En entrevue avec l’Agence QMI, ce dernier, qui réalise et produit aussi l’émission, affirme que ces six nouveaux épisodes de «Mordu de la pêche», à Évasion, sont encore davantage axés sur l’aventure, et filmés dans des endroits «très lointains sur la planète».

«La plupart des poissons qu’on vise, à cause de la surpêche, du réchauffement climatique, de la déforestation, de la pollution et de la progression de la civilisation sur la nature vivent de plus en plus loin, dans des zones difficiles d’accès et hostiles. Nous, on doit donc aller les chercher dans ces endroits-là, et il y a beaucoup de dangers associés à ces recherches. Mais ça tombe bien, parce qu’on aime l’aventure!», dépeint Cyril Chauquet.

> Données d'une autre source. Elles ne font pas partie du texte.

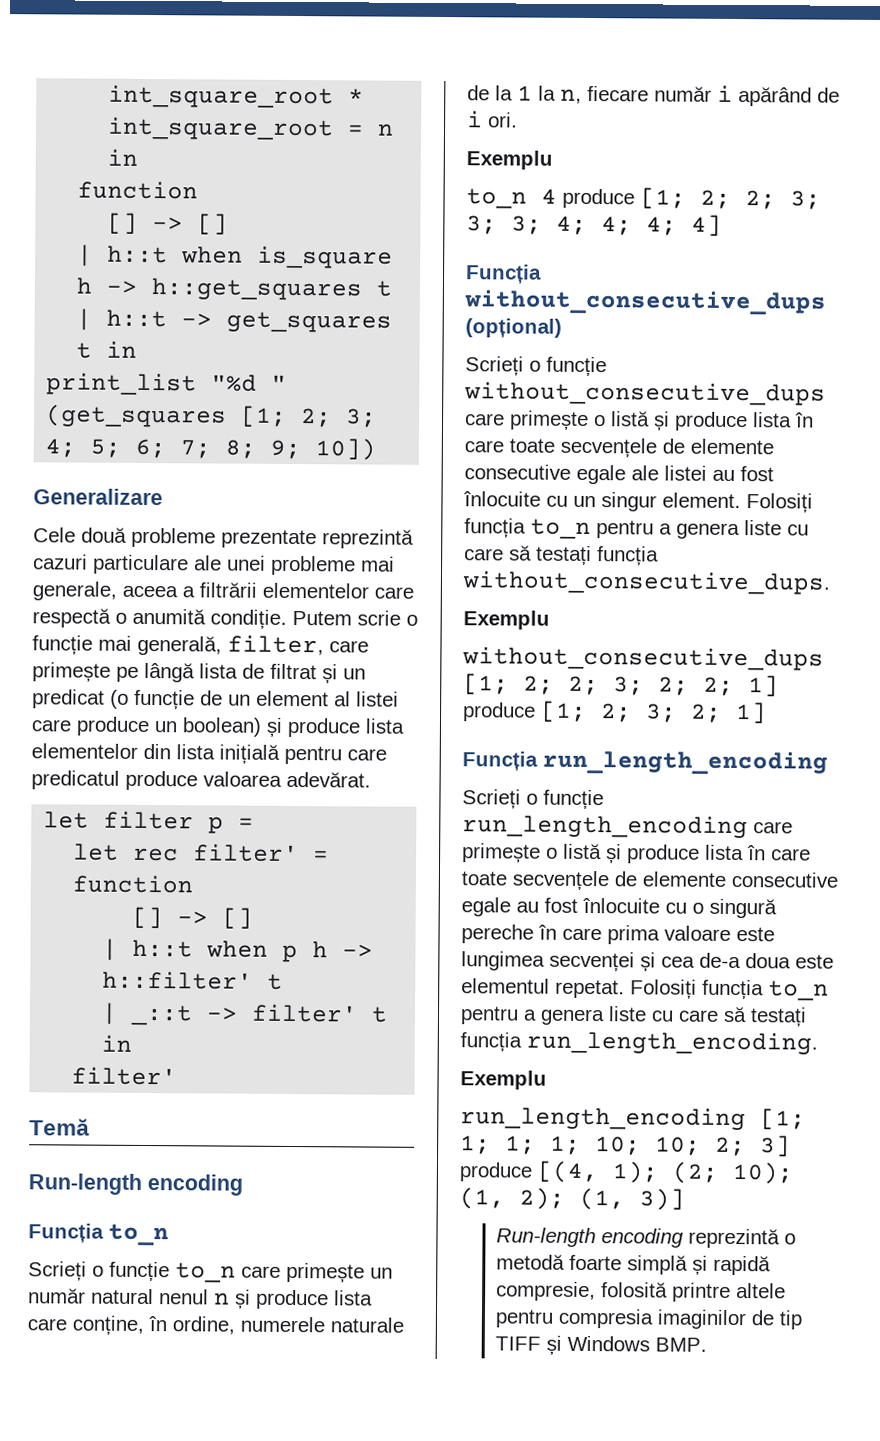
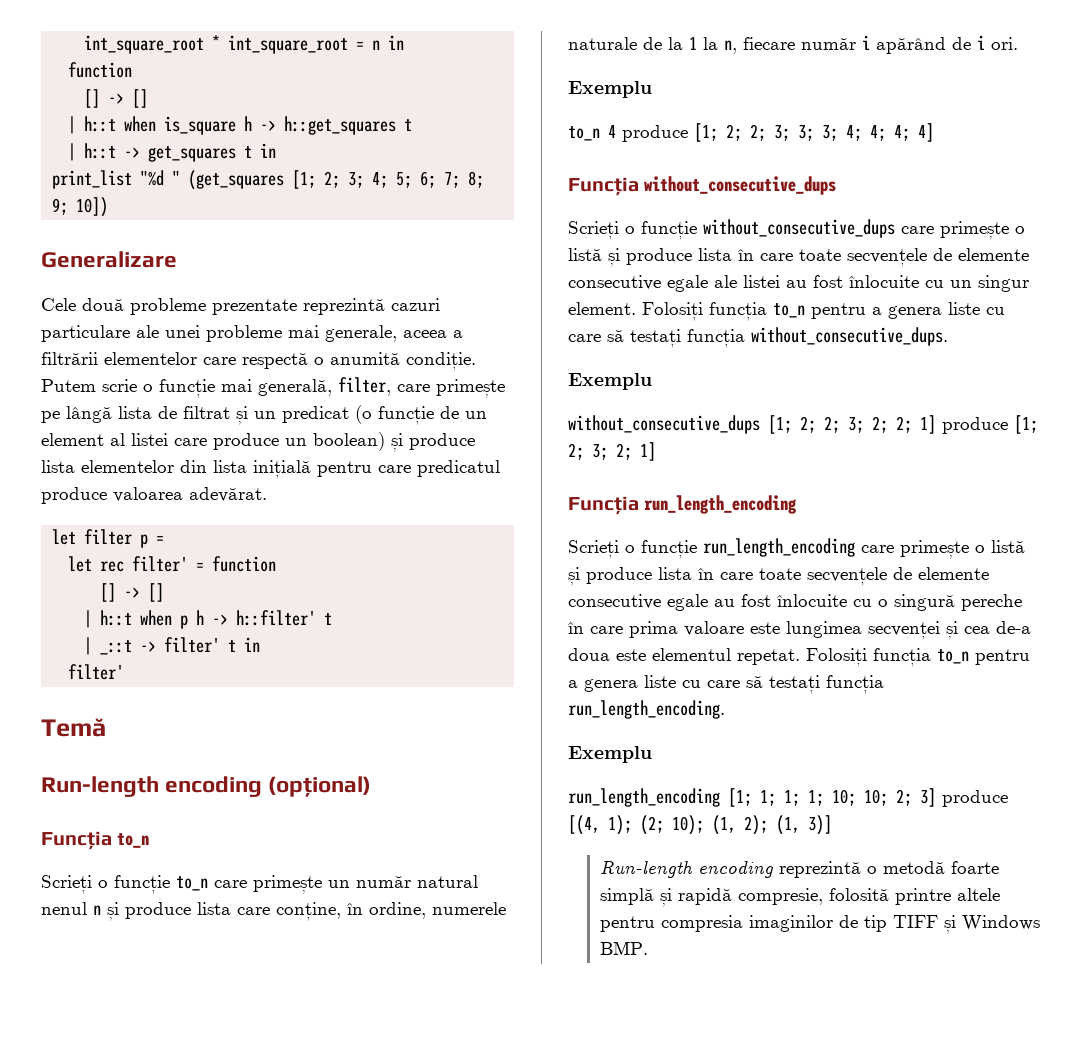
(243, 1185) none -> [268,776,372,797] (opțional)
[465,318,562,338] (opțional) -> (837, 185) none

PHOTO COURTOISIE/Groupe TVA

Sous l’eau

Au Québec, Cyril Chauquet et son équipe se sont rendus à la Baie-James, chez les Premières Nations cries, à la poursuite d’énormes brochets. Les conditions hivernales leur ont rendu la tâche encore plus complexe, puisque le lac Mistassini, le plus grand lac naturel de la province, était encore gelé.

Ils ont aussi croisé, au cours de leur périple, l’aïmara, un poisson de la jungle amazonienne brésilienne, de gigantesques barracudas d’une centaine de livres au Gabon, en Afrique, et se sont frottés à d’imposantes bêtes, comme des hippopotames et des éléphants.

«Au Brésil, mon caméraman et moi, on s’est fait heurter, sous l’eau, par un énorme caïman, un crocodile d’Amérique du Sud. On a aussi fait un épisode au Panama, sur une île perdue au fin fond de la côte Pacifique – où on a dû survivre pendant cinq jours, parce qu’on a eu des problèmes de nourriture –, et un autre dans l’archipel de Kiribati, un tout petit point en plein milieu du Pacifique. On y a été confrontés à plusieurs requins, comme à Tahiti, en Polynésie française, où je devais aller chercher un poisson, la carangue ignobilis, que je n’arrivais pas à sortir de l’eau, tellement il y avait de requins qui les dévoraient au bout de ma ligne...», relate Cyril Chauquet, qui précise que ces récents tournages se sont terminés en janvier, juste avant la crise de la COVID-19.

PHOTO COURTOISIE/Groupe TVA

Baleine à Montréal

N’ayant pas effectué d’études en biologie marine, mais expert dans le domaine à force de travailler avec des biologistes et autres scientifiques de partout dans le monde, Cyril Chauquet raconte avoir suivi de près le passage de la baleine à bosse près du pont Jacques-Cartier, à Montréal, au début juin.

Après avoir captivé les Montréalais pendant quelques jours, le rorqual a hélas probablement été frappé par un navire commercial, dans le coin de Varennes, ont jugé les experts.

«Malheureusement, l’une de mes premières réactions a été de dire qu’elle allait mourir. Pour moi, elle était égarée. C’était magnifique de voir cet animal à Montréal, mais ce n’est pas normal. Une baleine se nourrit de krills, des mini-crevettes qu’on ne trouve pas dans les eaux douces de Montréal. Donc, si elle n’avait pas subi un accident, comme c’est probablement arrivé, elle serait morte de faim, à un moment donné», estime Cyril Chauquet.

La huitième saison de «Mordu de la pêche» sera présentée à Évasion à compter de ce mardi, 14 juillet, à 21 h.